Comment expliquer cette différence de réception? Les chansons du troisième album seraient-elles beaucoup moins bonnes que celles du premier? Si l'on en croit les avis positifs, il y a au contraire une grande proximité musicale entre les deux recueils. Reste l'explication de l'influence des effets de contexte. Compte tenu d'une campagne de promotion au canon, les ventes très raisonnables du troisième opus brunien montrent que la thèse du "Comme si de rien n'était" ne tient pas, et que des facteurs extérieurs interfèrent avec les choix musicaux des acheteurs.
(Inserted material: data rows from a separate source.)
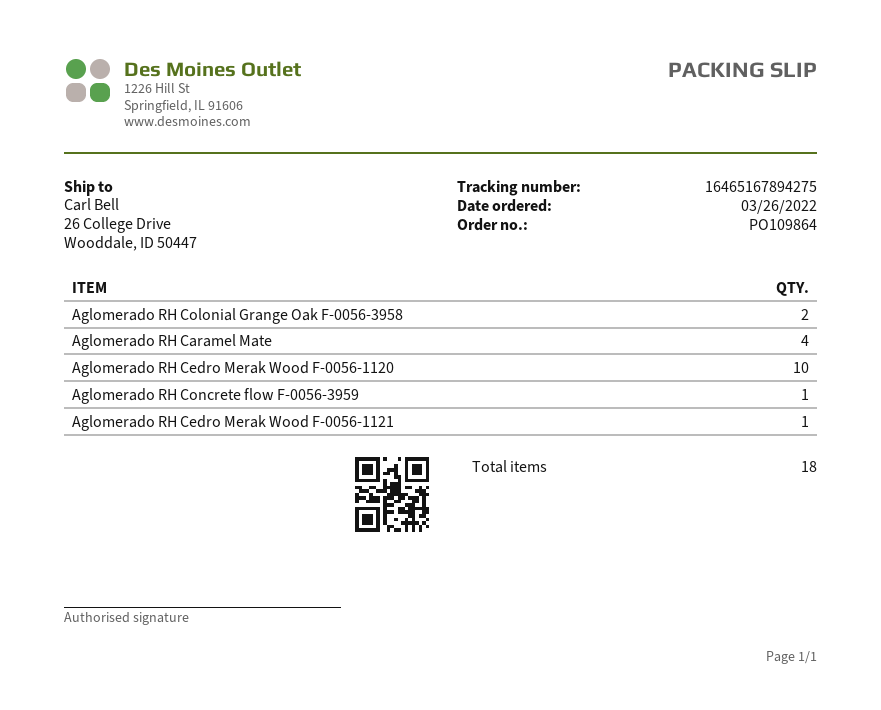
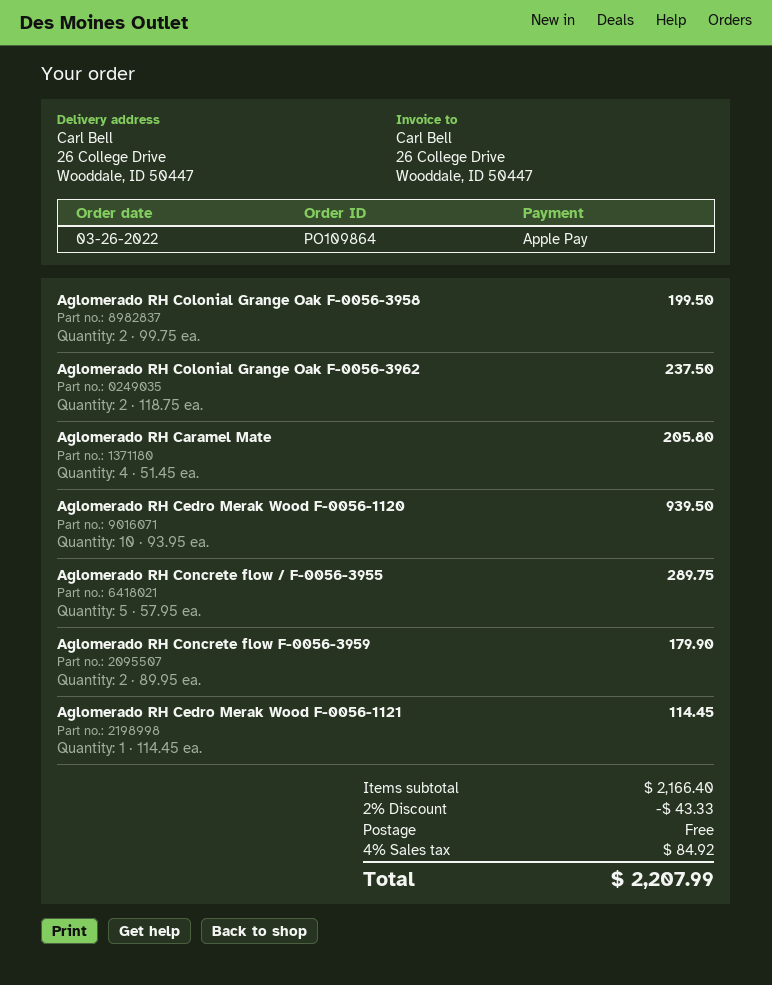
Aglomerado RH Concrete flow F-0056-3959: 1 -> 2
Aglomerado RH Colonial Grange Oak F-0056-3962: none -> 2
Aglomerado RH Concrete flow / F-0056-3955: none -> 5

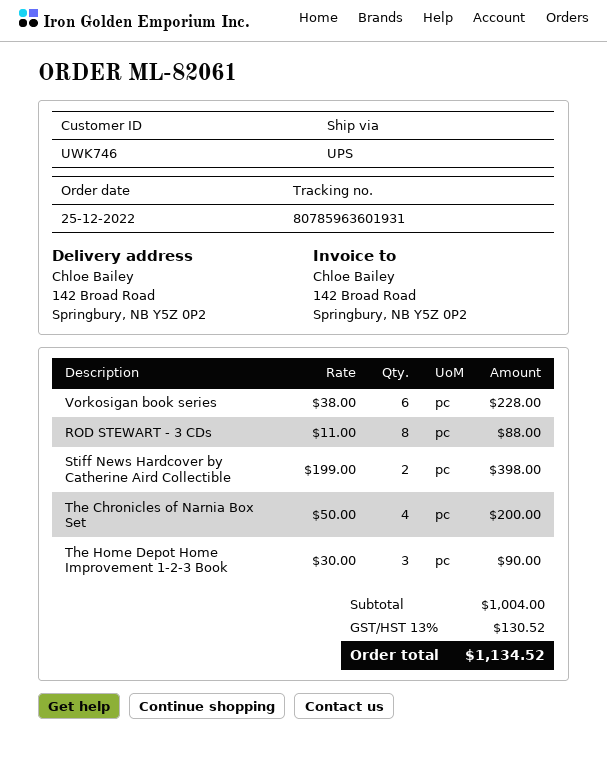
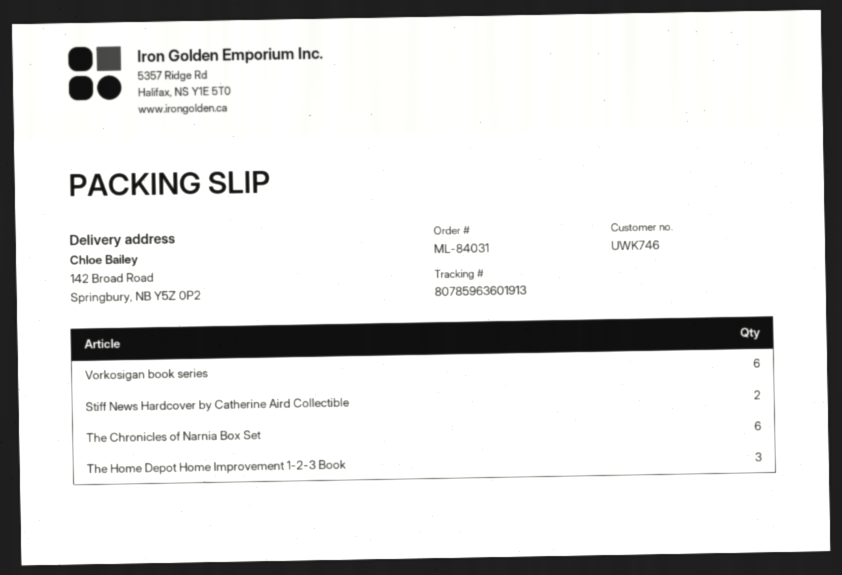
order number: ML-82061 -> ML-84031
tracking number: 80785963601931 -> 80785963601913
ROD STEWART - 3 CDs: 8 -> none
The Chronicles of Narnia Box Set: 4 -> 6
Est-ce vraiment une surprise? Je voudrais compléter cette réponse en précisant que la dimension politique n'est probablement pas la seule à prendre en compte. Depuis son mariage avec Nicolas Sarkozy, Carla Bruni a radicalement changé d'image. Passée de la pose frivole du top-model à celle d'égérie pop depuis sa liaison avec Mick Jagger, la jeune héritière avait patiemment bâti une figure warholienne plutôt réussie, alliance de liberté sexuelle assumée et d'indépendance artistique, avec une touche d'humour et un détachement de bon aloi. Le rôle de première dame a fait voler en éclats ce personnage, remplacé par une étrange petite fille modèle, au discours millimétré et vaguement ennuyeux, habillée par Petit Bateau et saluant bien poliment les grands de ce monde.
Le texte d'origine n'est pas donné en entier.